The state vector \(\mathbf{x}(t)\) records everything about the system at time \(t\): both the displacement and the velocity. Knowing \(\mathbf{x}(t_0)\) at any one time, together with the equation \(\mathbf{x}' = A\mathbf{x}\), determines the entire future trajectory. This is the central payoff of the state-vector formulation: the full dynamics live in a single matrix equation.

39.1.3 More general systems

Not every system comes from a single second-order ODE. A pair of coupled first-order equations can arise directly from modelling:

\[\begin{aligned} x' &= f(x, y) \\ y' &= g(x, y) \end{aligned}\]

When \(f\) and \(g\) are linear functions of \(x\) and \(y\), this is a linear system \(\mathbf{x}' = A\mathbf{x}\). When they are not linear, the analysis is more involved — but the linear case gives the essential tools, and nonlinear systems are treated by linearising around equilibria (Section 5).

NoteWhy systems?

Real engineering systems are rarely one-dimensional. A coupled spring has two masses, two positions, two velocities. An RLC circuit has both charge and current as state variables. A rotating shaft has angular displacement and angular momentum. The system \(\mathbf{x}' = A\mathbf{x}\) handles all of these with the same method.


39.2 The phase plane

39.2.1 Trajectories as curves

Consider any two-dimensional system:

\[x' = f(x, y), \qquad y' = g(x, y)\]

A solution is a pair of functions \(x(t)\), \(y(t)\) satisfying both equations simultaneously. We can plot this solution as a parametric curve in the \((x, y)\)-plane — called the phase plane — with \(t\) as the parameter. As \(t\) advances, the point \((x(t), y(t))\) moves through the plane, tracing a trajectory or orbit.

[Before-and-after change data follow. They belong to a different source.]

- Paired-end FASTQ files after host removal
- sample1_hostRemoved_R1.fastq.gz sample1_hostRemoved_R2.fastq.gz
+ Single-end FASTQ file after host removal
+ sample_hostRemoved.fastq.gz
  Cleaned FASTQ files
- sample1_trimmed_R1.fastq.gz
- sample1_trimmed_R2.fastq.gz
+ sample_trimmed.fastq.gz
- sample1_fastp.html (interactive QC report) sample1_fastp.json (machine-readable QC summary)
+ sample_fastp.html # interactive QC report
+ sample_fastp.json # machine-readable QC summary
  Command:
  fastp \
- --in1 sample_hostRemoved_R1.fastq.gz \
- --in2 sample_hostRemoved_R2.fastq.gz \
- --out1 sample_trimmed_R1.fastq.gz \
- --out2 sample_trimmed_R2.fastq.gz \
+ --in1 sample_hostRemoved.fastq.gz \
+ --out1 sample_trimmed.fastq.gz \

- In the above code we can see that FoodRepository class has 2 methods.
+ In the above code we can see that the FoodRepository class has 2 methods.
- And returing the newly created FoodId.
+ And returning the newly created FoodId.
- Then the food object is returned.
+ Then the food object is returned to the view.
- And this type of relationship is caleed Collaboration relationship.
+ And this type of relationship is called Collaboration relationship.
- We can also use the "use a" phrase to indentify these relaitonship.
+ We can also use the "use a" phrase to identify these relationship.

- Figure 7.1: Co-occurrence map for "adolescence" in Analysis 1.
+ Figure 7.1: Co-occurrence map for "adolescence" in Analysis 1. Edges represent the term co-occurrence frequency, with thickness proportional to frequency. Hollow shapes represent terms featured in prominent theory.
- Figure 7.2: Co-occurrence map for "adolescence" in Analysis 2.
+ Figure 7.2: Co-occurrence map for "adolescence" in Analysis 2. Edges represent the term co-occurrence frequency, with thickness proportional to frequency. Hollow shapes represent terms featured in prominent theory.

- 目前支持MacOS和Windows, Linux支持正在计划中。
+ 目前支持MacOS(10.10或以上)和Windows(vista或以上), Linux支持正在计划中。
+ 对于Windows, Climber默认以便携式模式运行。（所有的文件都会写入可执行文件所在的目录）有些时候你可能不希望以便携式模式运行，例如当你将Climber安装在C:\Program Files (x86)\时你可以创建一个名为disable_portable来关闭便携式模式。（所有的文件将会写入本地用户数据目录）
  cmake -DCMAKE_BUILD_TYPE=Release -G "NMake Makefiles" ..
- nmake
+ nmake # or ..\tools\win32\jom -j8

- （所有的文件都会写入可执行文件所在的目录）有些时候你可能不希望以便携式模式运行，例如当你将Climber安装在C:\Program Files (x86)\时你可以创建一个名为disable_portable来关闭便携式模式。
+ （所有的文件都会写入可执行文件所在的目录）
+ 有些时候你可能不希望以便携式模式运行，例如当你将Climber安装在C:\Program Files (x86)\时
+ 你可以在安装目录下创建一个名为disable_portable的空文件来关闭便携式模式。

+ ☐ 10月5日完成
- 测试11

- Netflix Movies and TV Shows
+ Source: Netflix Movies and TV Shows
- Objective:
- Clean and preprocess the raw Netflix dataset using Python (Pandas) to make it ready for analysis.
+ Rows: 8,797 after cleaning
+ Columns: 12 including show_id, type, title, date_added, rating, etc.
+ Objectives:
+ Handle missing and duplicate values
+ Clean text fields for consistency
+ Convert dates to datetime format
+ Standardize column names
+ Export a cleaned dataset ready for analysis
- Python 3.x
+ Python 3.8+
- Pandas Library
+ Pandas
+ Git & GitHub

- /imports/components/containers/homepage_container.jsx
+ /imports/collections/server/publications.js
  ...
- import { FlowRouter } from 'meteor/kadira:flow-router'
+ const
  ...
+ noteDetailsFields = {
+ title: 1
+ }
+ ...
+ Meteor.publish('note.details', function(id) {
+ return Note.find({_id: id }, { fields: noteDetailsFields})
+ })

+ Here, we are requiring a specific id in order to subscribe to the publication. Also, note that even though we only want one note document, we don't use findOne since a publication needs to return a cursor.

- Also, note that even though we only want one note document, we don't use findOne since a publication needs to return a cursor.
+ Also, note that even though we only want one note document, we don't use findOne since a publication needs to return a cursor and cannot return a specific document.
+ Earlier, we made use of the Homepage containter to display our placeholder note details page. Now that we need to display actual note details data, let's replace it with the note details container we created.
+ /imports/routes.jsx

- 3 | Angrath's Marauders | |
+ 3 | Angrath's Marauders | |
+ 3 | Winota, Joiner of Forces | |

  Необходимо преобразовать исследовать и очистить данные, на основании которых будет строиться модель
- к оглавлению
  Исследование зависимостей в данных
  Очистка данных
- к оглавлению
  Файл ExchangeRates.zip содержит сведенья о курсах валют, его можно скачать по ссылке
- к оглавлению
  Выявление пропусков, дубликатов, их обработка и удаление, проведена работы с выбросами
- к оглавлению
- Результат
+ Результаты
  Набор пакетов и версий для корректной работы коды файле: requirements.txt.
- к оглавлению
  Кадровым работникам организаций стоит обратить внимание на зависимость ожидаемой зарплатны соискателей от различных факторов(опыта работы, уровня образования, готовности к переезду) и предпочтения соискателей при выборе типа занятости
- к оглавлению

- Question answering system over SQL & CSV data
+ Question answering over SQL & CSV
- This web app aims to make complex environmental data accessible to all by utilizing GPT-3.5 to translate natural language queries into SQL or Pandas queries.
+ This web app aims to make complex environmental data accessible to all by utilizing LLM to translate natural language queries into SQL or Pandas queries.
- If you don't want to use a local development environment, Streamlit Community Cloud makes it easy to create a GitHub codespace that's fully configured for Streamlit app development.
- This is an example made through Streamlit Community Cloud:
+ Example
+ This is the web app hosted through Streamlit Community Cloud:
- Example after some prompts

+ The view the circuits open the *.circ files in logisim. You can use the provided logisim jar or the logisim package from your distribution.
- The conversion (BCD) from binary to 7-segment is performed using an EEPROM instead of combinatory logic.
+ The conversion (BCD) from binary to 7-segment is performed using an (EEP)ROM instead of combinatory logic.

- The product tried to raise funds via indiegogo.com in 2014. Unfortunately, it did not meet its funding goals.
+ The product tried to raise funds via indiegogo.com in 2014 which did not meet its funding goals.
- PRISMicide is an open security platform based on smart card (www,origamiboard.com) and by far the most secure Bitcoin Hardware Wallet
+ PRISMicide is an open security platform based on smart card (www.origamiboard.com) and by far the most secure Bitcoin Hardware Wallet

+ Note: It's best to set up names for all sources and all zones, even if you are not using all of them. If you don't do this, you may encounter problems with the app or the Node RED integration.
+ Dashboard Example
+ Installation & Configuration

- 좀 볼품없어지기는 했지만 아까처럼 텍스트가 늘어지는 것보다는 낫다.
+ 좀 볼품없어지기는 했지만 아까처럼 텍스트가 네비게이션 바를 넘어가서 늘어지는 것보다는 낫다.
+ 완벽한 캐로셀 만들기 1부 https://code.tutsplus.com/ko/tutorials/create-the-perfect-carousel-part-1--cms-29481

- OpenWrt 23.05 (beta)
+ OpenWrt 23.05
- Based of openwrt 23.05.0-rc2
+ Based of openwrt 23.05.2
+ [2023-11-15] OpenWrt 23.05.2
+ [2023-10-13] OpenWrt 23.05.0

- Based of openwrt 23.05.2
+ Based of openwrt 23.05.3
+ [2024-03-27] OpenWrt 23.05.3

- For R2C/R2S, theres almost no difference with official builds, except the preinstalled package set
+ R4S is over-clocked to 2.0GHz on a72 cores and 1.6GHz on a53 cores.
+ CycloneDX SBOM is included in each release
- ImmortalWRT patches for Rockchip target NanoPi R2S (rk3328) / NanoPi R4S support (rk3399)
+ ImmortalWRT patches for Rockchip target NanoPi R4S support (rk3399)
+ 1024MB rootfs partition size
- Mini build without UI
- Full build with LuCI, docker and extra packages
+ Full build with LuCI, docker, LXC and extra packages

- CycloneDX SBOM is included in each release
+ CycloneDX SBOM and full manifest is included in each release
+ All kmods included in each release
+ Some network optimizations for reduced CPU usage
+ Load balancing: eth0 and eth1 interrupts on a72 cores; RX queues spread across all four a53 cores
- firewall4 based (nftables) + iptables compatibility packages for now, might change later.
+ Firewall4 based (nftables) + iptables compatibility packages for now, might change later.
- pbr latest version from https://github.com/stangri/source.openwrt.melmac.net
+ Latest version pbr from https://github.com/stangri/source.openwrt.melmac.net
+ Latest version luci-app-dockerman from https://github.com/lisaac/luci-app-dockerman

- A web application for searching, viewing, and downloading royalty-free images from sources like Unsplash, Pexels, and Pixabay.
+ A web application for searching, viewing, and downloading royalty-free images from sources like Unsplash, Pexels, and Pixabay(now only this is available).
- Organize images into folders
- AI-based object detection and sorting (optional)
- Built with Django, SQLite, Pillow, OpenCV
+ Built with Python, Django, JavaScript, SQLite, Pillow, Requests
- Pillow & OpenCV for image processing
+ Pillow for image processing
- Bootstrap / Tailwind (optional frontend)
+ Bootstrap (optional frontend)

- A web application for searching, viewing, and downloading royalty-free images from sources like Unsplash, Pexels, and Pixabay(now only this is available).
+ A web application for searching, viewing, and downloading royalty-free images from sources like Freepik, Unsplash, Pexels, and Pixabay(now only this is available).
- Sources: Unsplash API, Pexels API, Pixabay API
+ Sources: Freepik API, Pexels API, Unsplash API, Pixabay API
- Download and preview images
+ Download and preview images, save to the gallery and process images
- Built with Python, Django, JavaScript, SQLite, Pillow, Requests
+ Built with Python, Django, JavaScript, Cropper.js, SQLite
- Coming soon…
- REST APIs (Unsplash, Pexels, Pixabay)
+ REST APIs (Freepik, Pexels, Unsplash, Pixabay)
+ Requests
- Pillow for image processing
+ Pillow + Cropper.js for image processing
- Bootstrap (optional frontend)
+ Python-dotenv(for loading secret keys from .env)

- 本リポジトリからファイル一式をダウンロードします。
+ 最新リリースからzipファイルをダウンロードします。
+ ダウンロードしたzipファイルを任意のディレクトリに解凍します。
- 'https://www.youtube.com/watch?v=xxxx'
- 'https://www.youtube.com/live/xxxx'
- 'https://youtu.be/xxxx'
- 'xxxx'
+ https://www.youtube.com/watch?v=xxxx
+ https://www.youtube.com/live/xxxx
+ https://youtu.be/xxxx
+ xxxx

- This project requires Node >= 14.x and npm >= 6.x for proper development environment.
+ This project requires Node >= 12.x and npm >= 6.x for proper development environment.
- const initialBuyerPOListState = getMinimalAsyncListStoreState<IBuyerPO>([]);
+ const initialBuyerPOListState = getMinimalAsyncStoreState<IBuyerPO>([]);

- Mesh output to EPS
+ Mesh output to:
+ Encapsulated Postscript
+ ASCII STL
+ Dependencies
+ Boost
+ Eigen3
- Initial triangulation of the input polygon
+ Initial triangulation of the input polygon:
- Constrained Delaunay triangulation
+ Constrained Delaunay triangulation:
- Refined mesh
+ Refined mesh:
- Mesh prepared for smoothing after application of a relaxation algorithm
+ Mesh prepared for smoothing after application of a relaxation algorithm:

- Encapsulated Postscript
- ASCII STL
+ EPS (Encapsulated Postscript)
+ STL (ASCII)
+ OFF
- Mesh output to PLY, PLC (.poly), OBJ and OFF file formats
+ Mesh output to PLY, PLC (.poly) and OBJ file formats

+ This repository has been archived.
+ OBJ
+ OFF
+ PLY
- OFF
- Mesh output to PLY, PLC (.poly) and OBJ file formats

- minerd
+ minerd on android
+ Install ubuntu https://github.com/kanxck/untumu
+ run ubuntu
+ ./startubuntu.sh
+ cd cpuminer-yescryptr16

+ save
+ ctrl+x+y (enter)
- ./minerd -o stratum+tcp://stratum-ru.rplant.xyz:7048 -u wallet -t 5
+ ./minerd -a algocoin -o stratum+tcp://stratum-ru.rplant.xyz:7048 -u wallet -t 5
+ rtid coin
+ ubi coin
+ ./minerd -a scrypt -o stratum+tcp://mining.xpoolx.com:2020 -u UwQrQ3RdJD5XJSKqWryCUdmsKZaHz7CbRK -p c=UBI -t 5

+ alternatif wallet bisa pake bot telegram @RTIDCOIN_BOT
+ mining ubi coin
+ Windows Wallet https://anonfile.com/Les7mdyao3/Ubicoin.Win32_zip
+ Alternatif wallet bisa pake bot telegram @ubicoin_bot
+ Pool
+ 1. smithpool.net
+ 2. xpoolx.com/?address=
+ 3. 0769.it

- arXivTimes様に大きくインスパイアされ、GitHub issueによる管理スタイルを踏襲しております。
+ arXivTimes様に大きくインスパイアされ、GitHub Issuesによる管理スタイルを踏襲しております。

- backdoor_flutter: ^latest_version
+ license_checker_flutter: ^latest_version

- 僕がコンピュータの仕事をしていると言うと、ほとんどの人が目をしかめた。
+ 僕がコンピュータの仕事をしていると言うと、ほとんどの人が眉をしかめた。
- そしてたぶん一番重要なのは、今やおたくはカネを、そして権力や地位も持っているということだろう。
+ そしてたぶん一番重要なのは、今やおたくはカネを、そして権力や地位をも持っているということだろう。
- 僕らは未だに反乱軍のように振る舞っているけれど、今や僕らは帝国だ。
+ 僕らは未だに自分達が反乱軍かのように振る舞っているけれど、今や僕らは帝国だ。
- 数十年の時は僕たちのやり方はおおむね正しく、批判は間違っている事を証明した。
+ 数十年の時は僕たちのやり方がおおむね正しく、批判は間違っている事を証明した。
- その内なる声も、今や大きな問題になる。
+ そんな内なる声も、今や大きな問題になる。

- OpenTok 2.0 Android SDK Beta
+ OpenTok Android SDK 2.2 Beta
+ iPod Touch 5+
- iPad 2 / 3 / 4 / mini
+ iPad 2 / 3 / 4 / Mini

The phase plane collapses time: instead of watching \(x\) and \(y\) vary separately against \(t\), we watch them vary against each other. This makes the geometry visible. A spiral trajectory in the phase plane means oscillation with decay. A closed loop means sustained oscillation. A trajectory heading straight for the origin means exponential decay.

39.2.2 Direction fields

At every point \((x, y)\), the system specifies a velocity vector:

\[\mathbf{v} = \begin{pmatrix} f(x,y) \\ g(x,y) \end{pmatrix}\]

Drawing a short arrow at each point — pointing in the direction \((f, g)\) — gives a direction field (or vector field) for the system. A trajectory is a curve that is everywhere tangent to these arrows.

Before computing any solutions, the direction field reveals the topology of the phase plane: where trajectories converge, where they diverge, what the long-run behaviour looks like. For engineering applications, this geometric picture is often more informative than an explicit formula.

39.2.3 Equilibrium points

An equilibrium (also called a critical point or fixed point) is a point \(\mathbf{x}^*\) where \(\mathbf{x}' = \mathbf{0}\), i.e., \(f(x^*, y^*) = 0\) and \(g(x^*, y^*) = 0\). At an equilibrium, the system is stationary — if you start there, you stay there.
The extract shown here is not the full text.